►

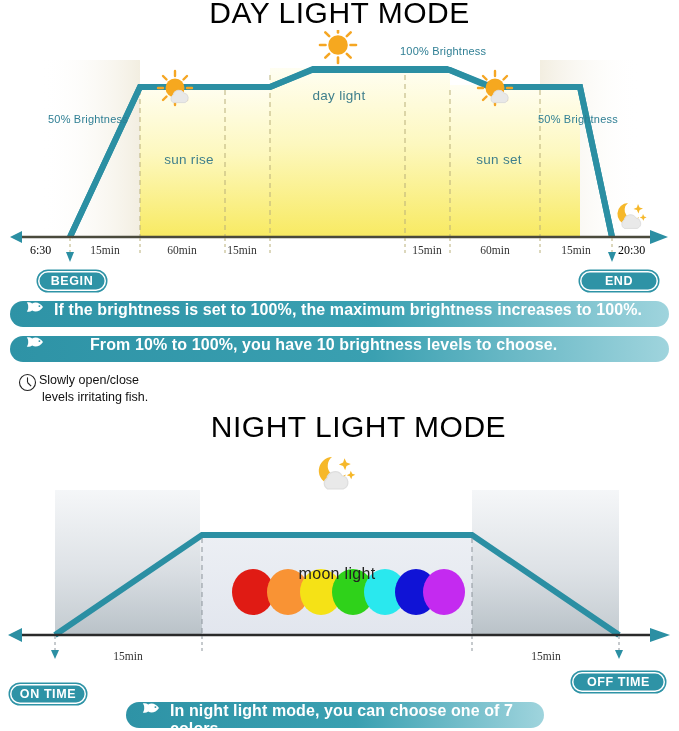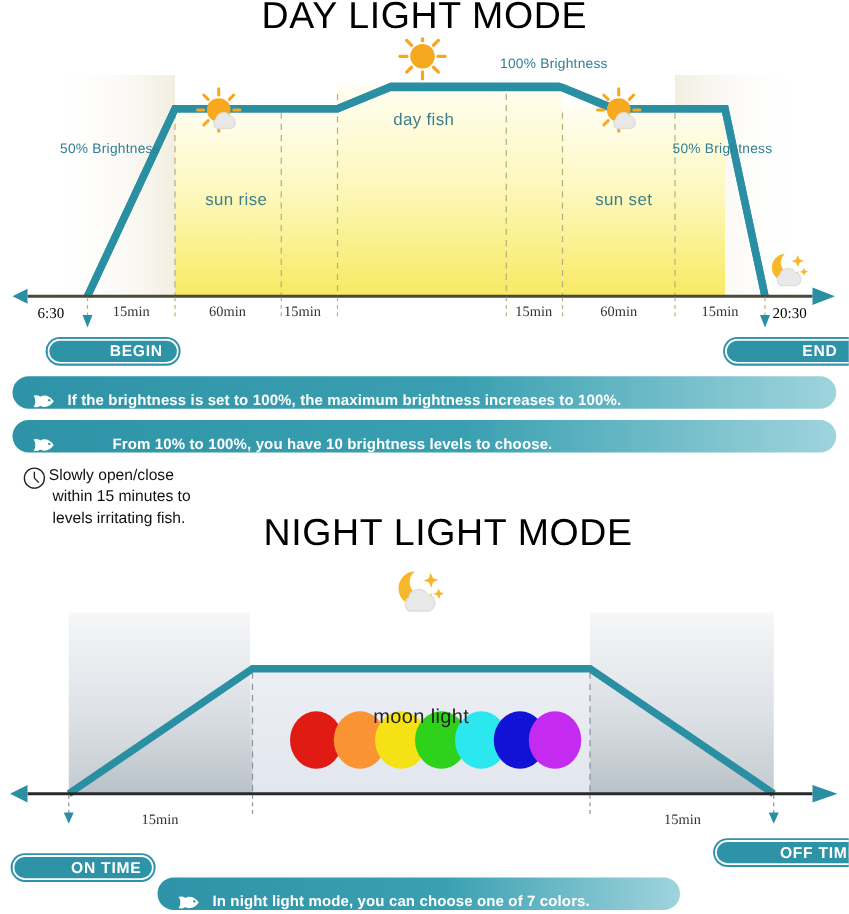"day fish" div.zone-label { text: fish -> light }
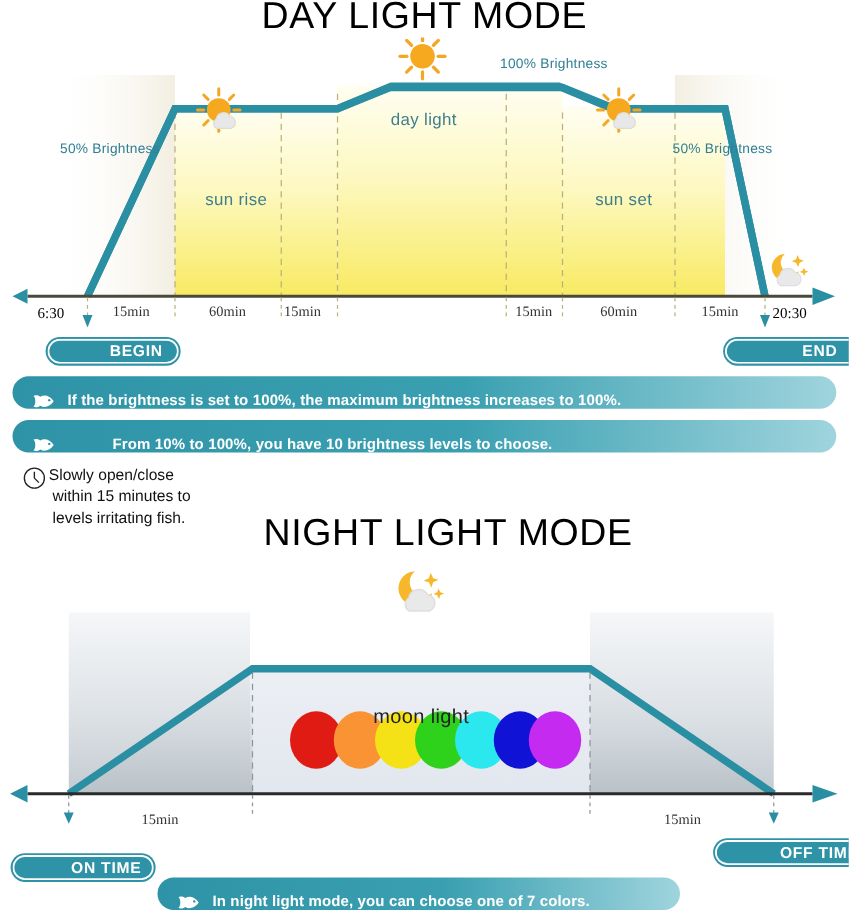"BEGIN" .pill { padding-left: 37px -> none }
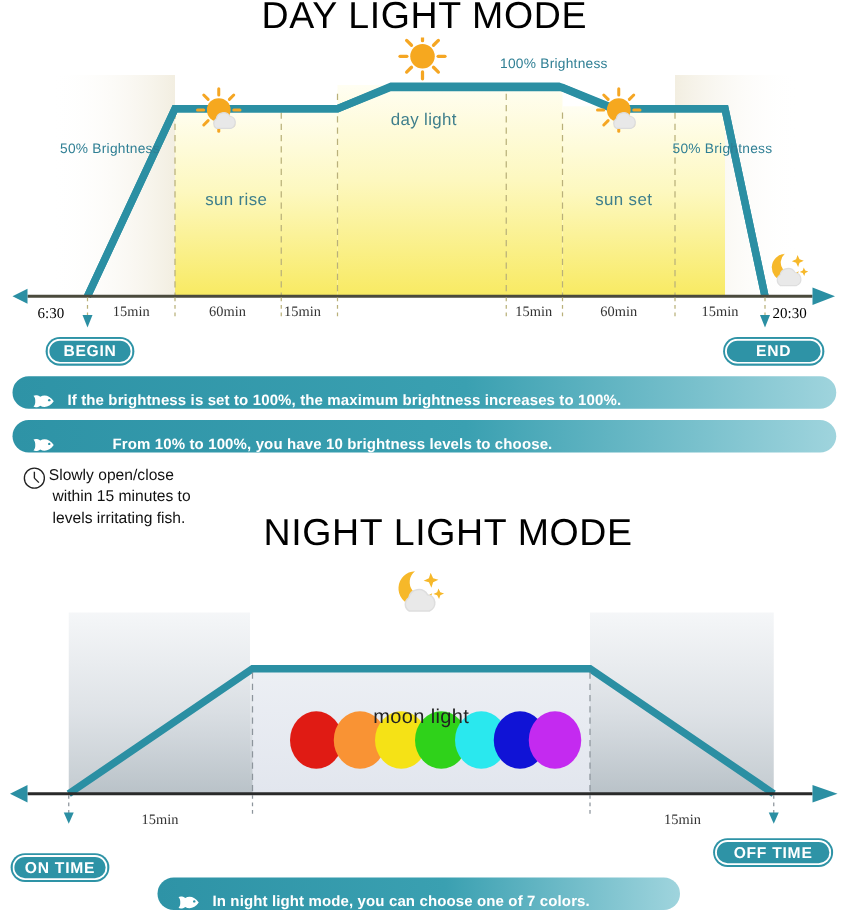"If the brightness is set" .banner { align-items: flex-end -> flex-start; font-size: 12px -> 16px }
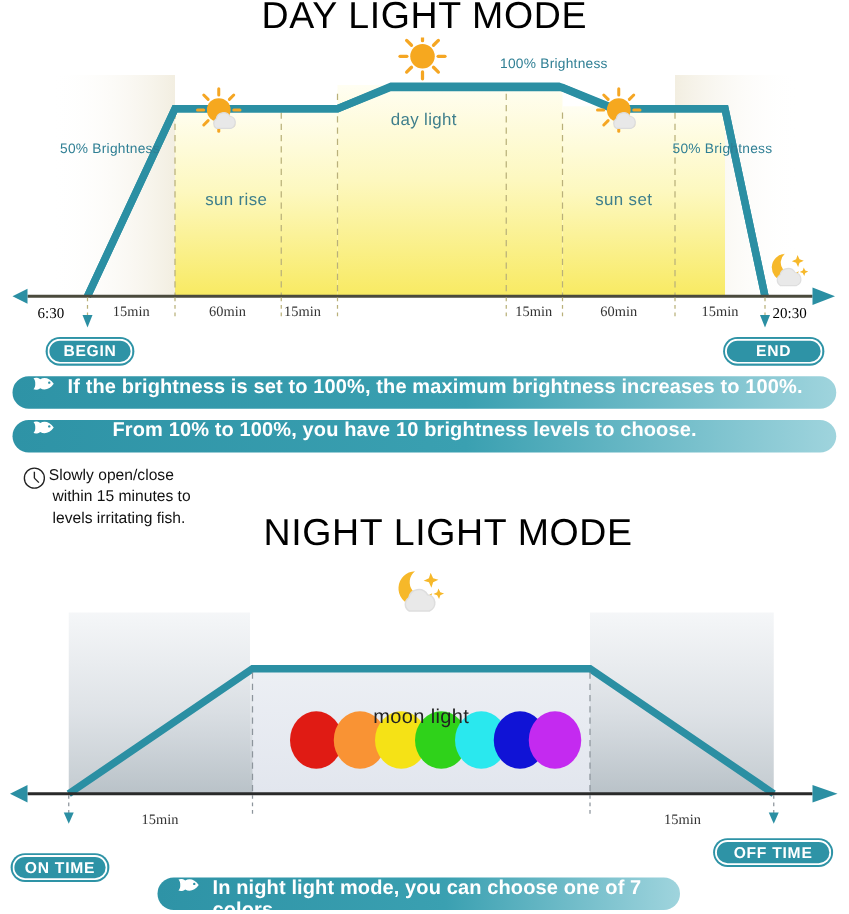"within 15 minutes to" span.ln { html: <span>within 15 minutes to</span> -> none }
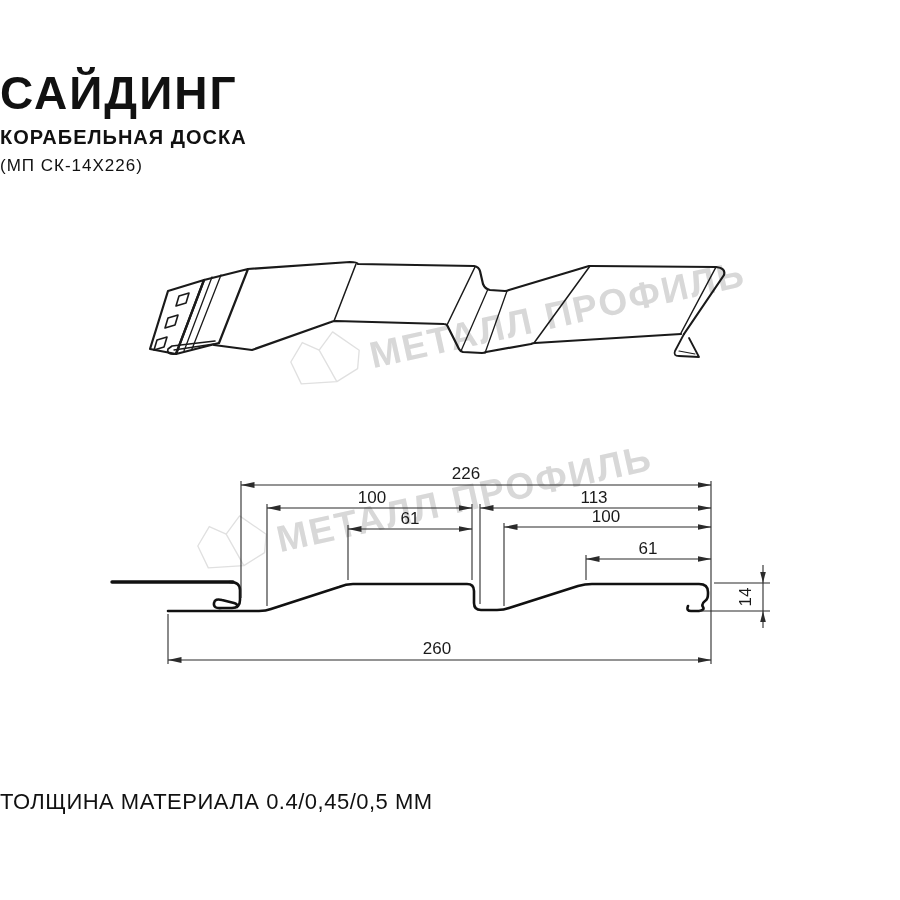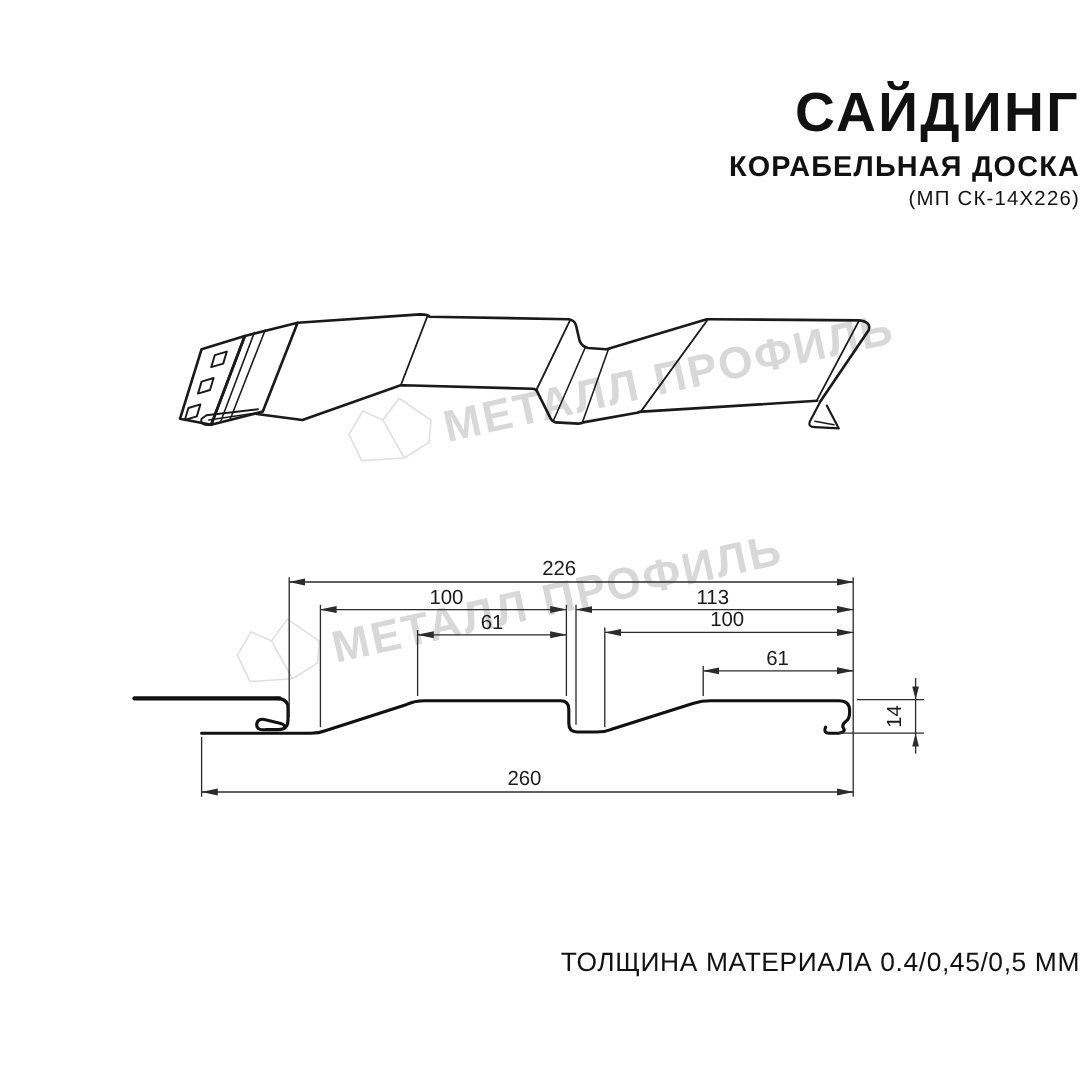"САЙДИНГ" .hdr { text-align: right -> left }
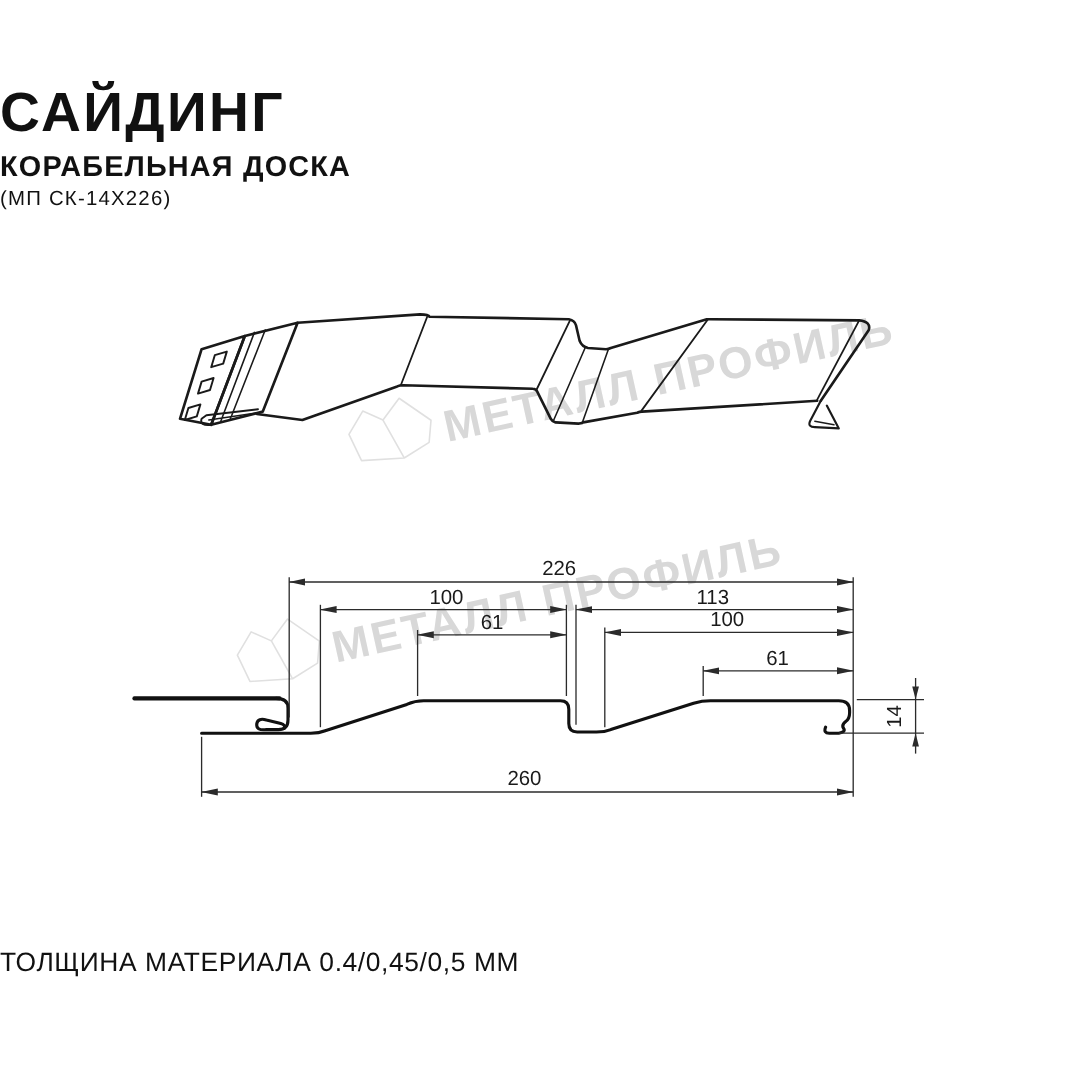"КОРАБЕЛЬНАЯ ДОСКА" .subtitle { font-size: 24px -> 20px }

◄

## What to work on:
Repeat the material above word for word and skip every image in it.

## Completed exercise:
"day fish" div.zone-label { text: fish -> light }
"BEGIN" .pill { padding-left: 37px -> none }
"If the brightness is set" .banner { align-items: flex-end -> flex-start; font-size: 12px -> 16px }
"within 15 minutes to" span.ln { html: <span>within 15 minutes to</span> -> none }
"САЙДИНГ" .hdr { text-align: right -> left }
"КОРАБЕЛЬНАЯ ДОСКА" .subtitle { font-size: 24px -> 20px }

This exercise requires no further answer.